We can slice on a datetime index. This is surprisingly easy.

Let's start by taking a slice of a single data: 6/18/2008.

Here are two ways.

# Option 1: Create a datetime and use .loc
date_to_extract = dt.datetime(2008, 6, 18)  

vix.loc[date_to_extract]
# Option 2: Query directly with a string
vix_di.loc['2008-06-18']

Notice that in the second method, I need to use the standard format of yyyy-mm-dd.

We can slice, too. Using the weekly data, let's 1. We can grab every observation with a year of 2008 with '2008'. 2. We can grab every observation between Jan 1, 2008 and Jan 31, 2008 by slicing with '2008/01/01':'2008/01/31'. Python is smart enough to understand references to dates that are not in the DataFrame. There is no January 1 or January 31 observation.

print('Every week in 2008:', vix_w.loc['2008'])  # all the weeks in 2008
# All of the weeks in January 2008.
print('\nEvery week in Jan 2008:', vix_w.loc['2008/01/01':'2008/01/31']) 

Practice: Dates (continued)

Continuing work with the prices DataFrame you created earlier. It containes the normalized prices of OshKosh and the SP500.

If you didn't finish the last practice, run this code to create the daily data:

prices = pd.read_csv('osk.csv', parse_dates=['Date'], index_col='Date')
prices['osk_n'] = prices['osk'] / prices.loc['2018-01-02,','osk']
prices['sp500_n'] = prices['sp500'] / prices.loc['2018-01-02,','sp500']
  1. Resample the (non-normalized) data for OshKosh and SP500 to a weekly frequency, creating average weekly prices. Name the new DataFrame with the weekly data prices_w.
  2. Normalize the two weekly series, like you did in step 3., but this time dividing by the first week of the year.

  3. Add the weekly data to your figure from part 4. Use the alpha option to lighten up the daily data lines.

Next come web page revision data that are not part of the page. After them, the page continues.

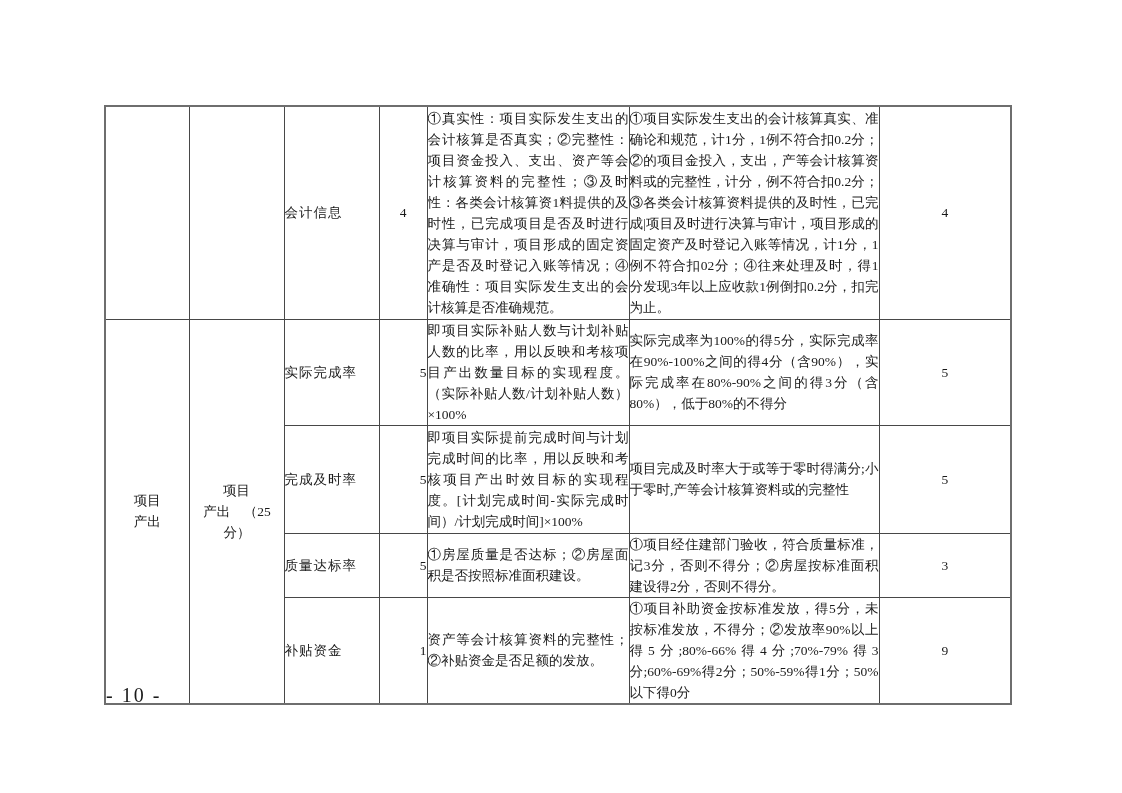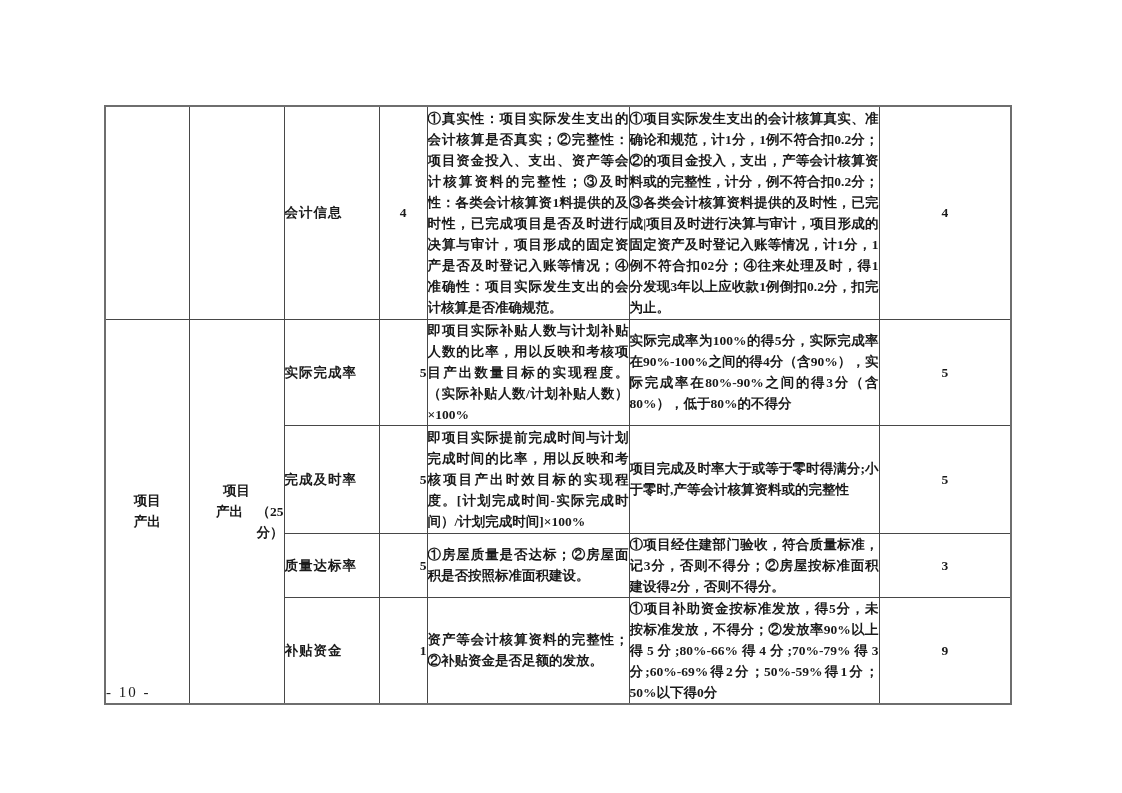--- a/index.html
+++ b/index.html
@@ -32,7 +32,6 @@
     line-height: 21px;
     overflow: hidden;
     padding: 0;
-    font-weight: bold;
   }
   td.c-section {
     text-align: center;

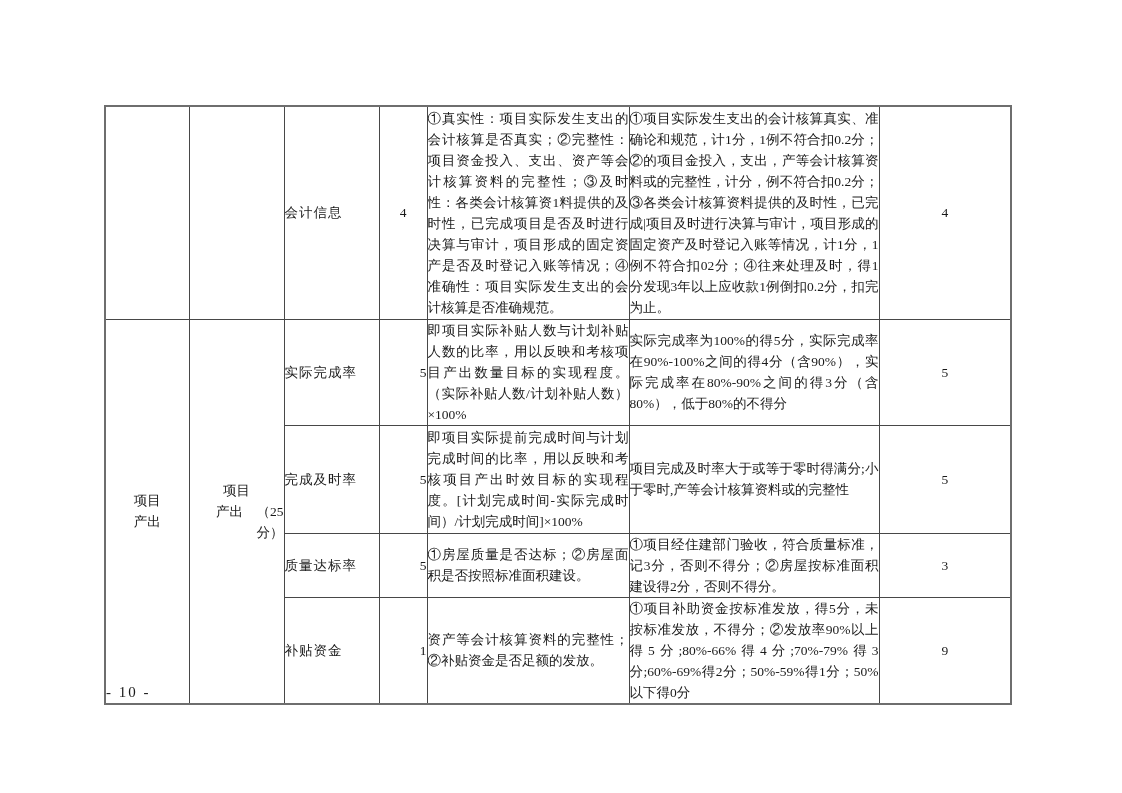--- a/index.html
+++ b/index.html
@@ -40,7 +40,7 @@
   }
   td.c-section .sec-line { display: block; }
   td.c-section .sec-line.left {
-    text-align: right;
+    text-align: center;
     padding-left: 1px;
   }
   td.c-indicator {

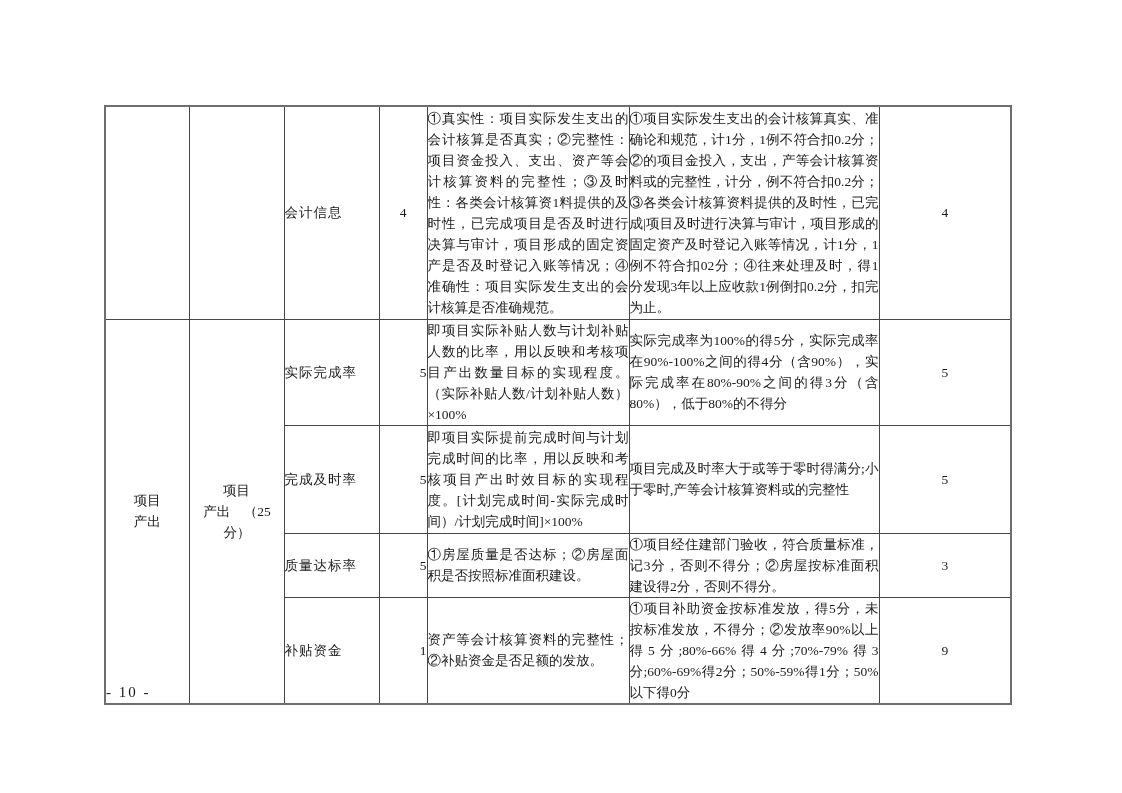--- a/index.html
+++ b/index.html
@@ -68,7 +68,7 @@
     position: absolute;
     left: 106px;
     top: 684px;
-    font-size: 15px;
+    font-size: 20px;
     letter-spacing: 2px;
     color: #1a1a1a;
   }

  4. How does your plot look? Are the titles correct? Is there a legend or some other way of identifying the lines?
  5. How has fading the daily changed the message of the figure? Why leave the daily data at all?

Fading the daily data puts the reader's focus on the weekly data. The message is about the trends: "OshKosh's price fell while the SP500 grew."

I have left th daily data in the figure so that the reader can get a sense of the volatility in the underlying data&nmdash;which is lost when take weekly averages.